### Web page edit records

------------------------------------------------------------------------

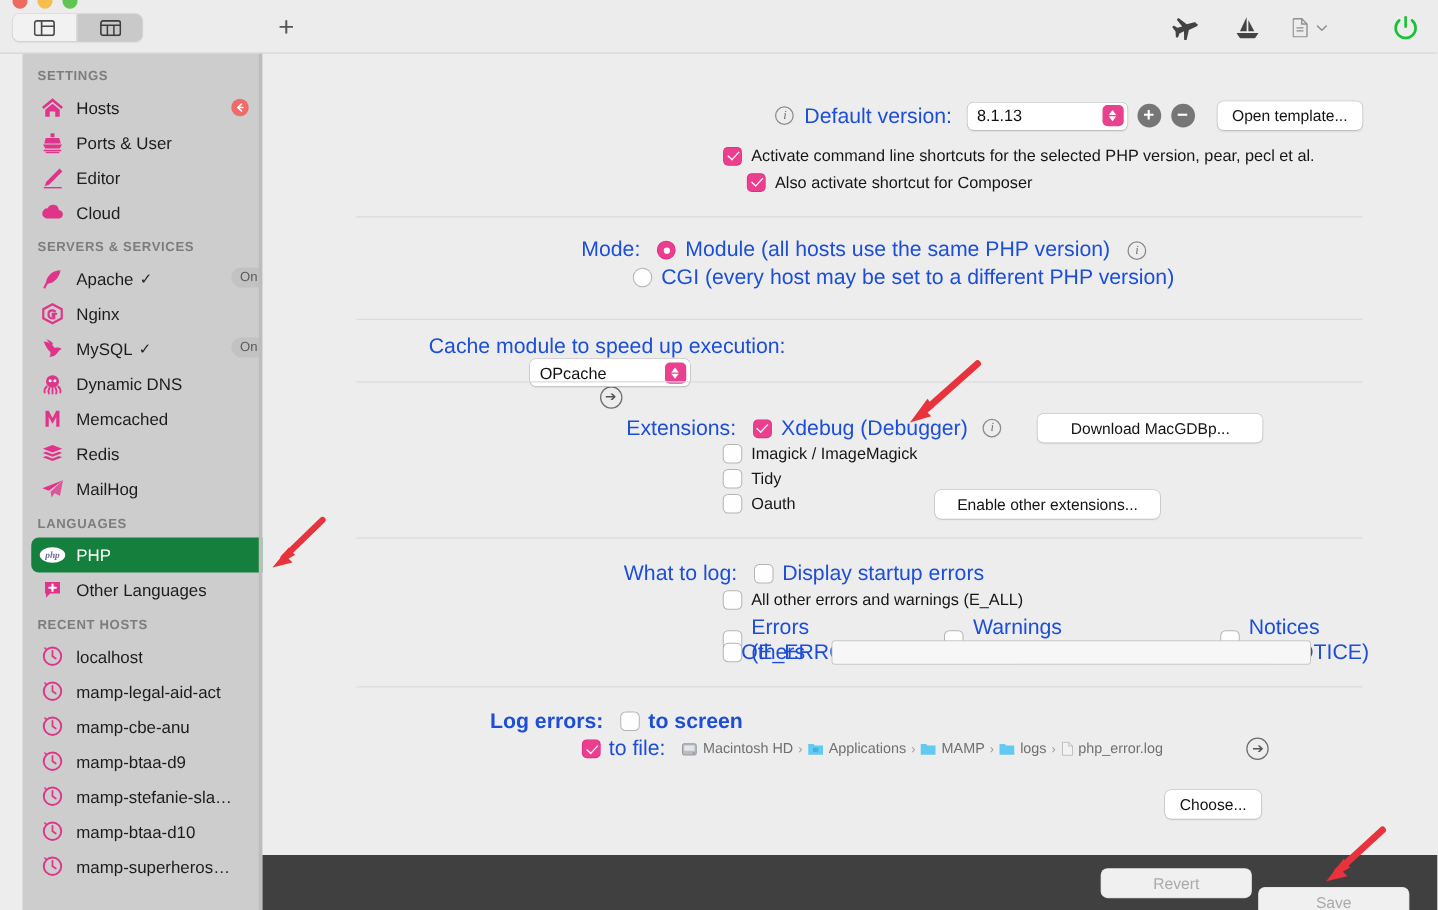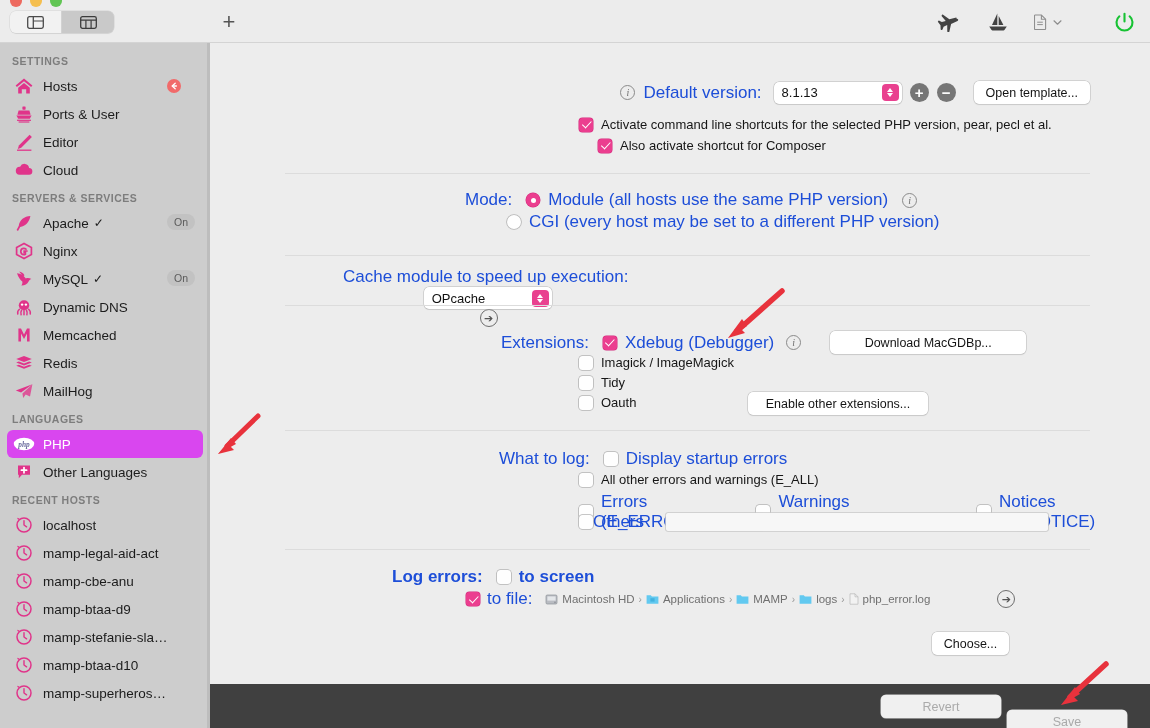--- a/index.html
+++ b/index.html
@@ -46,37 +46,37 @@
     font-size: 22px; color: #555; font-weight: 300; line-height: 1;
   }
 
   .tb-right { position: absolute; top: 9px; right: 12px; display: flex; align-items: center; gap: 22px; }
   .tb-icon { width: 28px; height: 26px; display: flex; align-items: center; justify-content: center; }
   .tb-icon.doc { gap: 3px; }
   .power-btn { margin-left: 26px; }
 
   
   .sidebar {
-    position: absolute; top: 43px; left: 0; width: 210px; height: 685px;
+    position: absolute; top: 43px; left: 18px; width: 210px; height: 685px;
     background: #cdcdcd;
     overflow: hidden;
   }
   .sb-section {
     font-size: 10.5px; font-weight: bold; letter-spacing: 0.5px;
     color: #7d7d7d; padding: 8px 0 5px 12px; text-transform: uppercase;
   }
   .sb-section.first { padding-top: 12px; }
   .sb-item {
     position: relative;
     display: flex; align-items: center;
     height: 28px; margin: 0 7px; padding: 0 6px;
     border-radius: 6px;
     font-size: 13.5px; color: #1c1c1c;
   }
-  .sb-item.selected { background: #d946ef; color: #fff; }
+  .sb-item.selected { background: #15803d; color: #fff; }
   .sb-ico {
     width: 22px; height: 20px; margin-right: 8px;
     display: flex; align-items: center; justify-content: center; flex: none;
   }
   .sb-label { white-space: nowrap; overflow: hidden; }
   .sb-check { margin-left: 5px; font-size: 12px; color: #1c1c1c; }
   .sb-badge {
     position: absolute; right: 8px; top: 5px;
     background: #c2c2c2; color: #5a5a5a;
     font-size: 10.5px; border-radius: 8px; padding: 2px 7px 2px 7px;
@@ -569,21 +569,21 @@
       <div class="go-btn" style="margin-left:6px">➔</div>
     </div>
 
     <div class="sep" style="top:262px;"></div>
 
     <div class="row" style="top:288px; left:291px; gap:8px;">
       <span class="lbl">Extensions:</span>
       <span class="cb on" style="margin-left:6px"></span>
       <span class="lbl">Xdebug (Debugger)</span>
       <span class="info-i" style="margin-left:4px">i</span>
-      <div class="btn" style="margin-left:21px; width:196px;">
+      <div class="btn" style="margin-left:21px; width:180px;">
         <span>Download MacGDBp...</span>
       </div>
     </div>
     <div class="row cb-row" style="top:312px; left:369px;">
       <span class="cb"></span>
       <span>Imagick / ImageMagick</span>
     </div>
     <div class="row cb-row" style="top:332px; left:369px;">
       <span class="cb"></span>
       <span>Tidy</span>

------------------------------------------------------------------------

### EXERCISE DETAILS
Which lines above contain the word "height"? Copy each of them.

### WRITTEN RESPONSE
     font-size: 22px; color: #555; font-weight: 300; line-height: 1;
   .tb-icon { width: 28px; height: 26px; display: flex; align-items: center; justify-content: center; }
-    position: absolute; top: 43px; left: 0; width: 210px; height: 685px;
+    position: absolute; top: 43px; left: 18px; width: 210px; height: 685px;
     height: 28px; margin: 0 7px; padding: 0 6px;
     width: 22px; height: 20px; margin-right: 8px;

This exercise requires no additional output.